2. The hollow golf club head according to claim 1, wherein
the difference of the thickness of the thin part from the thickness of at least one of the adjacent vertical buttressed parts is not less than 0.2 mm.
3. The hollow golf club head according to claim 2, wherein
the thin part extends from the crown portion to the sole portion.
4. The hollow golf club head according to claim 1, wherein
the thin part extends from the crown portion to the sole portion.
5. A hollow golf club head comprising a face portion having a club face, a crown portion, a sole portion, and a side portion between the crown portion and sole portion, extending from a toe-side edge to a heel-side edge of the club face through a back face of the head,
wherein
the crown portion is provided with a thickness-reduced part having a thickness of from 0.4 to 0.7 mm, and
the side portion is provided with
at least two vertical buttressed parts each extending from the crown portion to the sole portion and having a thickness of more than 0.6 mm but not more than 2.0 mm, and
a thin part formed between the vertical buttressed parts and having a thickness of not more than 0.6 mm,
the side portion is further provided with a transversal buttressed part having a thickness of more than 0.6 mm but not more than 2.0 mm and extending between the vertical buttressed parts along the upper edge of side portion, whereby the thin part is framed in by the transversal buttressed part and the vertical buttressed parts.
Description
BACKGROUND OF THE INVENTION

The present invention relates to a golf club head, more particularly to an improved structure of the side portion of a hollow golf club head.

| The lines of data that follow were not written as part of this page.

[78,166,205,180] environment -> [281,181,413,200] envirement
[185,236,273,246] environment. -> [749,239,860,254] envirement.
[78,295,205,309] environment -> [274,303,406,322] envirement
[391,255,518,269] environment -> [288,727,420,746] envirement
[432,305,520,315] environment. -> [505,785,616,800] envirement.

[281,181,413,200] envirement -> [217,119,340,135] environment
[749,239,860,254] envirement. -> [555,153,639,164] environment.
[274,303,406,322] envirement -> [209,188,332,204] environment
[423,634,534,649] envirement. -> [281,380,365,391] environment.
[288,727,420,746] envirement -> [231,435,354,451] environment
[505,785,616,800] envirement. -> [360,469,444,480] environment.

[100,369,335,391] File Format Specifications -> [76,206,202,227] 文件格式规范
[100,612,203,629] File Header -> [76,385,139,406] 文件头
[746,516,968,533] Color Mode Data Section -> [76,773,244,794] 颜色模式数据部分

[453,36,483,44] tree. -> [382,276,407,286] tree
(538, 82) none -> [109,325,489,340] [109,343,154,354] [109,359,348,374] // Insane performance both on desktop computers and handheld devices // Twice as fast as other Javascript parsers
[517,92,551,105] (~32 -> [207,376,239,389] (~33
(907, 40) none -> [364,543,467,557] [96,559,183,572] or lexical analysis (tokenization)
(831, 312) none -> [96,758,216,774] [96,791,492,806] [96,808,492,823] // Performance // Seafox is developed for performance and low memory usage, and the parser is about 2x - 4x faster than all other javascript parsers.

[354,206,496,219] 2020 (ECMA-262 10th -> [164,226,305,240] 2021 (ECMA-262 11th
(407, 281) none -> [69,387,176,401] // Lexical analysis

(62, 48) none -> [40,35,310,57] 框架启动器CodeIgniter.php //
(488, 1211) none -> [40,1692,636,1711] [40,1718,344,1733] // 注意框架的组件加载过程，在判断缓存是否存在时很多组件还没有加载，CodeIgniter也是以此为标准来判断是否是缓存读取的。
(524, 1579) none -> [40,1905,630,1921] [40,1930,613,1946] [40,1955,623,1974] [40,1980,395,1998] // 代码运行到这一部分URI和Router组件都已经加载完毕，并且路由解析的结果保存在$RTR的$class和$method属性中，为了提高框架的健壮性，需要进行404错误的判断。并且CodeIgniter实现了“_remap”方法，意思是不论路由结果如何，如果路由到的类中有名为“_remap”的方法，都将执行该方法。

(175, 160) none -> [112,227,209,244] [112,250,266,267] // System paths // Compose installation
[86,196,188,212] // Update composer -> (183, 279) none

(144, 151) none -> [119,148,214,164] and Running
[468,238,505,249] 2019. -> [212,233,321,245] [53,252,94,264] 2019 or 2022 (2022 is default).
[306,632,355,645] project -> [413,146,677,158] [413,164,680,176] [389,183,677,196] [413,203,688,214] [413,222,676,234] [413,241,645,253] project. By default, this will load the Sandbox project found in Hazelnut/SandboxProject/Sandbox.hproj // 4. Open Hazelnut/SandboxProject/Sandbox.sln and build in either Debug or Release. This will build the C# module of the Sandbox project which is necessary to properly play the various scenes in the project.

In recent years, there is a trend toward large-sized golf club heads. As a result of development of metal materials and improvements in the manufacturing techniques, wood-type hollow heads having a head volume of over 400 cc have been placed on the market.

In general, with the increase in the head volume, the height of the center of gravity is increased. In the case of large-sized golf club heads, therefore, it becomes necessary to relatively increase the weight in the sole portion in order to prevent the high center of gravity. However, in view of the swing balance and the like, the maximum weight of the head is limited. Accordingly, it is necessary to increase the margin of weight in other portions than the sole portion so that the weight can be increased in the sole portion.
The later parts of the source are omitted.